Das ist sehr unwahrscheinlich. Zumindest solange wir die nächsten Jahrzehnte mit schwacher KI arbeiten, wird der Eventmanager nach wie vor die wichtigste Person im Eventablauf bleiben. Mehr noch: Die Rolle wird sogar noch zentraler für den Eventerfolg. War die Rolle des Eventmanagers in der Vergangenheit eher auf die Eventlogistik konzentriert, wird sie durch die Automatisierung und intelligente Datenanalyse zunehmend strategischer. Als Eventplaner kann ich in Zukunft den Erfolg der Veranstaltung nicht mehr nur durch mehr Budget oder tollere Acts steigern. Die intelligente Datenanalyse wird in Zukunft eine gezielte zielgruppenbasierte Kommunikation und Inhalte ermöglichen. Wenn ich weiß, was meine Teilnehmer wirklich wollen, kann ich sie begeistern. In Kombination mit zugeschnitten Einladungsinhalten, Marketing und No-Show-Raten-Reduktion kann ich meinen Return-on-Invest sehr deutlich steigern.
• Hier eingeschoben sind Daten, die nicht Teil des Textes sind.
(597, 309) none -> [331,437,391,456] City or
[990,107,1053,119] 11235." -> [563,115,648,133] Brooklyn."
Und zwar ohne dass ich mein Eventbudget steigern muss! Im Zentrum dieser Evolution steht der Eventmanager.
Wo sehen sie die größten Veränderungen für die Eventbranche auf uns zukommen?
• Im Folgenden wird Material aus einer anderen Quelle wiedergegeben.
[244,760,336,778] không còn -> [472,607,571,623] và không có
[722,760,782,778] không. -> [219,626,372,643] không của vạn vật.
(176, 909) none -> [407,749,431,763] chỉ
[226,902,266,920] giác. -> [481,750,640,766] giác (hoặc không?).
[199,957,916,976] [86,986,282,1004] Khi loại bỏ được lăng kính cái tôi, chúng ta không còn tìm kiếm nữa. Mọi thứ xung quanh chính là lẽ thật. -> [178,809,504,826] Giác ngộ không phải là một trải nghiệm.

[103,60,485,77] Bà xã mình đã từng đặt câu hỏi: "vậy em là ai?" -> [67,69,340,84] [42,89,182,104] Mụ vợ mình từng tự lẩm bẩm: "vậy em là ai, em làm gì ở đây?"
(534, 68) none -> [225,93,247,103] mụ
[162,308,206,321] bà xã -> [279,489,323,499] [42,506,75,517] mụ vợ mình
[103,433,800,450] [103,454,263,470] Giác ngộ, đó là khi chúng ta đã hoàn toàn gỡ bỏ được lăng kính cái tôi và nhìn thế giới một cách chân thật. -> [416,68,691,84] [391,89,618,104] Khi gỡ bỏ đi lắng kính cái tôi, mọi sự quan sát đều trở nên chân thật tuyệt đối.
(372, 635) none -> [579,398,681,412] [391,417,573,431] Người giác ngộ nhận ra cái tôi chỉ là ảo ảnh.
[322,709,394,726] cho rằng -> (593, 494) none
Ganz klar die Veränderung der Rolle des Eventmanagers. Das ist ein Change-Management-Prozess, den alle Eventagenturen und Inhouse-Abteilungen hinbekommen müssen. Sonst laufen ihnen die Konkurrenten davon. Die Frage, ob sich die Branche mit mehr Technologie auseinandersetzen muss, sehe ich eher weniger wichtig. Gerade die All-in-One-Plattformen werden die Integration von Technik in den Alltag sehr einfach machen. Gleiches gilt für die DSGVO zum Beispiel. Bei doo sind die wesentlichen Anforderungen gleich integriert. Letztlich sind diese Veränderungen also die klassischen Herausforderungen der Digitalisierung: Die Rollen der handelnden Personen verändern sich. Aber eben nicht mehr oder weniger als in anderen Branchen.
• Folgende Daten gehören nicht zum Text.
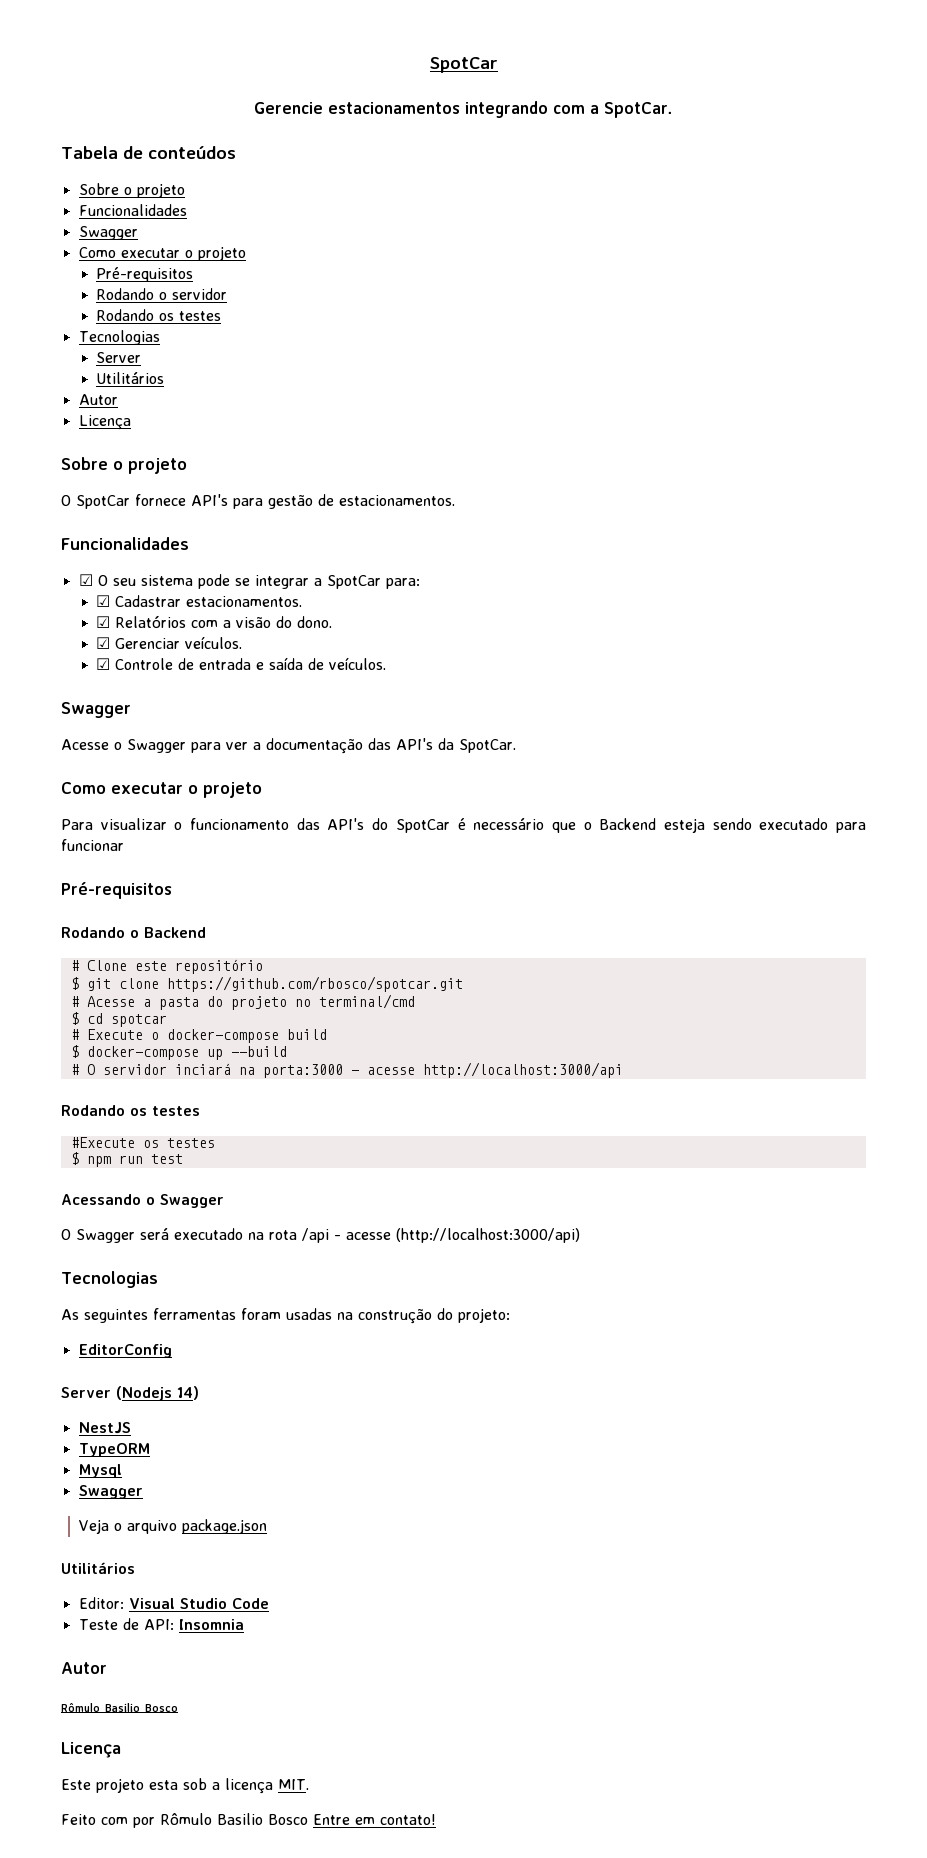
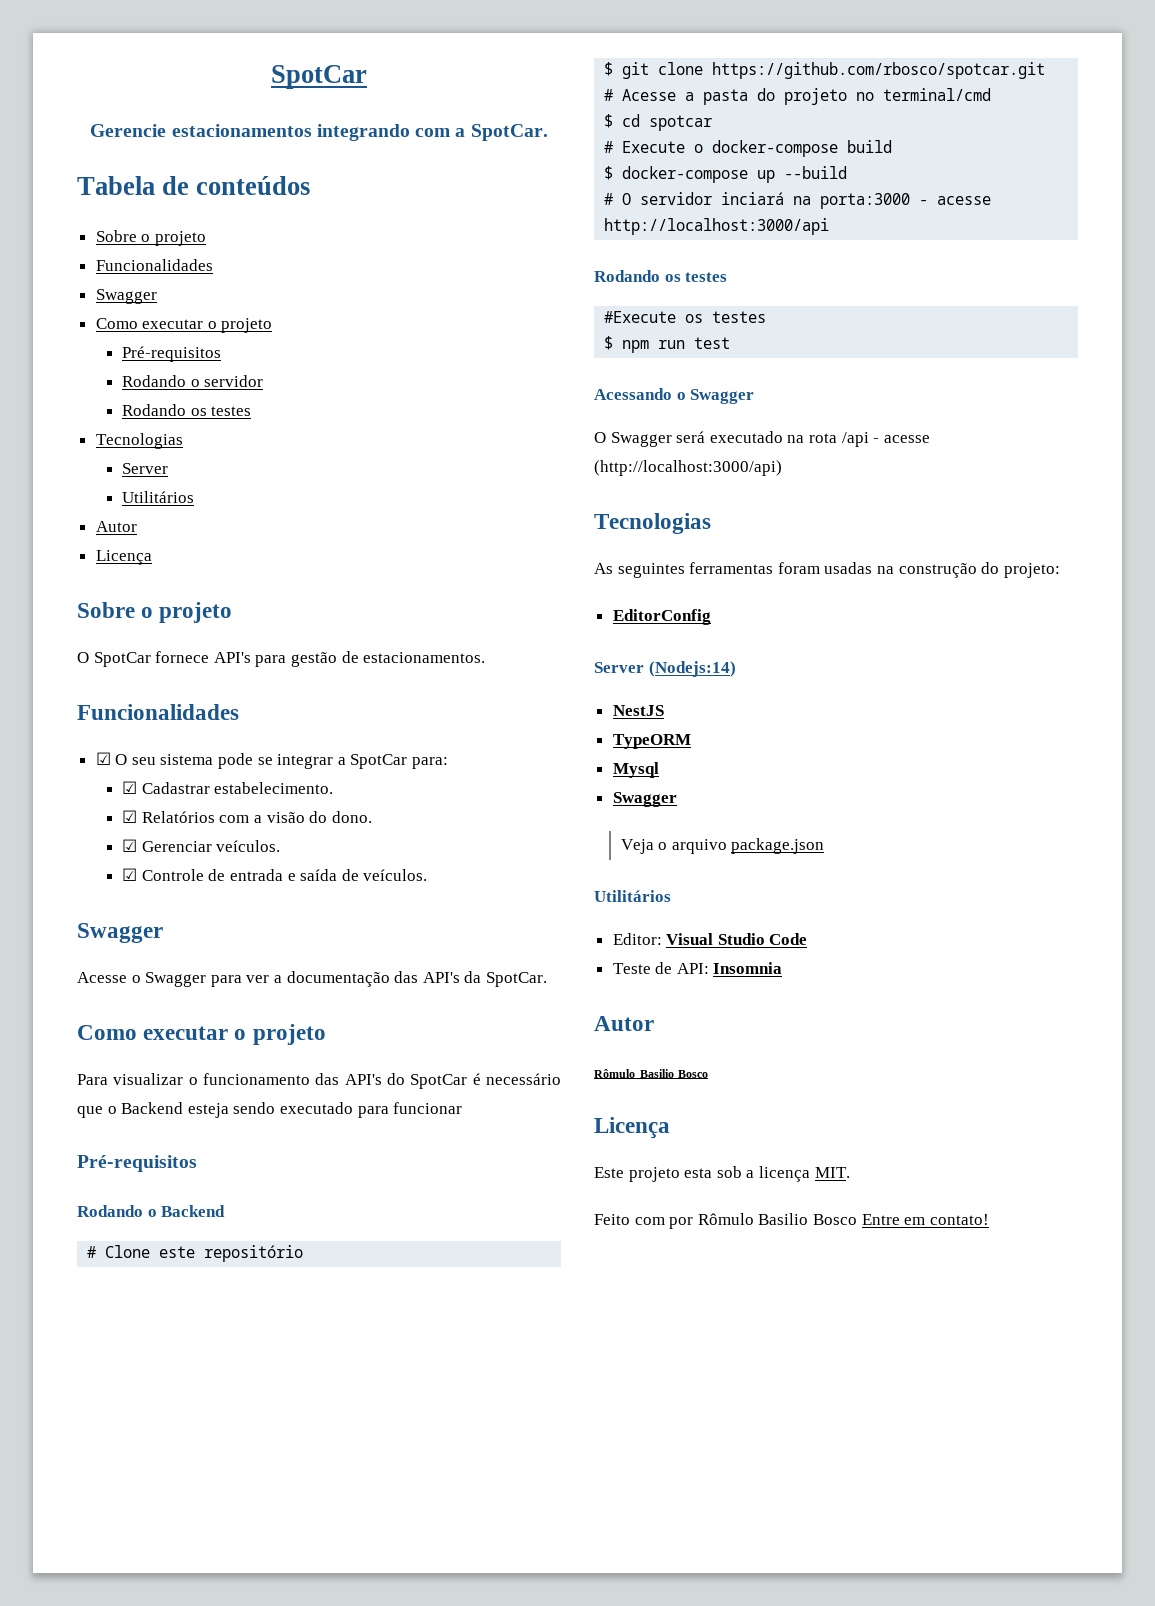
[186,596,303,607] estacionamentos. -> [214,782,334,794] estabelecimento.
[116,1386,199,1401] (Nodejs 14) -> [648,661,736,677] (Nodejs:14)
Gibt es künstliche Kreativität?
Das ist keine leichte Frage. Es gibt heute zumindest Kreativitätsprozesse, die durch Algorithmen unterstützt werden, wie in der Ideengenerierung. Aber die Entscheidung, ob ein neuer Prozess besser ist als ein alter, weil er zum Beispiel kreativer ist, kann nur durch einen Menschen getroffen werden. Echte künstliche Kreativität werden wir also erst sehen, wenn das Zeitalter der generellen KI anbricht.